Each entry must be output once more without any change.

Records to use START

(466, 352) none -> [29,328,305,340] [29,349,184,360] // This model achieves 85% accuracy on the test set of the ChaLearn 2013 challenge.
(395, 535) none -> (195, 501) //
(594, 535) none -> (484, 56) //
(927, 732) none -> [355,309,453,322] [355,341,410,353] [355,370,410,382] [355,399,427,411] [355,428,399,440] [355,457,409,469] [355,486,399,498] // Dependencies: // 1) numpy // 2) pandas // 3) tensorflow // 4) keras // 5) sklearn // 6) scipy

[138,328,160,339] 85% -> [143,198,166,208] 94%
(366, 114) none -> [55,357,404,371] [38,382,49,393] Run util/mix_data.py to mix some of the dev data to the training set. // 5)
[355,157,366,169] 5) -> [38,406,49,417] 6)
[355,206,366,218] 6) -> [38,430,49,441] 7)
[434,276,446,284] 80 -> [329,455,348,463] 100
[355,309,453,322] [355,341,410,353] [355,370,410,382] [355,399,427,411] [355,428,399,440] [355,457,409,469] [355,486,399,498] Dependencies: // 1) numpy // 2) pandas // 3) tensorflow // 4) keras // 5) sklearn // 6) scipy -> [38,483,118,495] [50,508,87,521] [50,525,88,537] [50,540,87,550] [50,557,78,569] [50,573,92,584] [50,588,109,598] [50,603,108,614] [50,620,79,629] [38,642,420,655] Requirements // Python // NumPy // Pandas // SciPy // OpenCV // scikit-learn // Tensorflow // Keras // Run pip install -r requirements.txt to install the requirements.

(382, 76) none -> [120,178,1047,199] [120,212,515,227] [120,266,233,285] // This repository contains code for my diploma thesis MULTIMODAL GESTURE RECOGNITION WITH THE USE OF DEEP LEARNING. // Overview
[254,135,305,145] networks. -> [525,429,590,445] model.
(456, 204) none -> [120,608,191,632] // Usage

Records to use END

(Written response):
(466, 352) none -> [29,328,305,340] [29,349,184,360] // This model achieves 85% accuracy on the test set of the ChaLearn 2013 challenge.
(395, 535) none -> (195, 501) //
(594, 535) none -> (484, 56) //
(927, 732) none -> [355,309,453,322] [355,341,410,353] [355,370,410,382] [355,399,427,411] [355,428,399,440] [355,457,409,469] [355,486,399,498] // Dependencies: // 1) numpy // 2) pandas // 3) tensorflow // 4) keras // 5) sklearn // 6) scipy

[138,328,160,339] 85% -> [143,198,166,208] 94%
(366, 114) none -> [55,357,404,371] [38,382,49,393] Run util/mix_data.py to mix some of the dev data to the training set. // 5)
[355,157,366,169] 5) -> [38,406,49,417] 6)
[355,206,366,218] 6) -> [38,430,49,441] 7)
[434,276,446,284] 80 -> [329,455,348,463] 100
[355,309,453,322] [355,341,410,353] [355,370,410,382] [355,399,427,411] [355,428,399,440] [355,457,409,469] [355,486,399,498] Dependencies: // 1) numpy // 2) pandas // 3) tensorflow // 4) keras // 5) sklearn // 6) scipy -> [38,483,118,495] [50,508,87,521] [50,525,88,537] [50,540,87,550] [50,557,78,569] [50,573,92,584] [50,588,109,598] [50,603,108,614] [50,620,79,629] [38,642,420,655] Requirements // Python // NumPy // Pandas // SciPy // OpenCV // scikit-learn // Tensorflow // Keras // Run pip install -r requirements.txt to install the requirements.

(382, 76) none -> [120,178,1047,199] [120,212,515,227] [120,266,233,285] // This repository contains code for my diploma thesis MULTIMODAL GESTURE RECOGNITION WITH THE USE OF DEEP LEARNING. // Overview
[254,135,305,145] networks. -> [525,429,590,445] model.
(456, 204) none -> [120,608,191,632] // Usage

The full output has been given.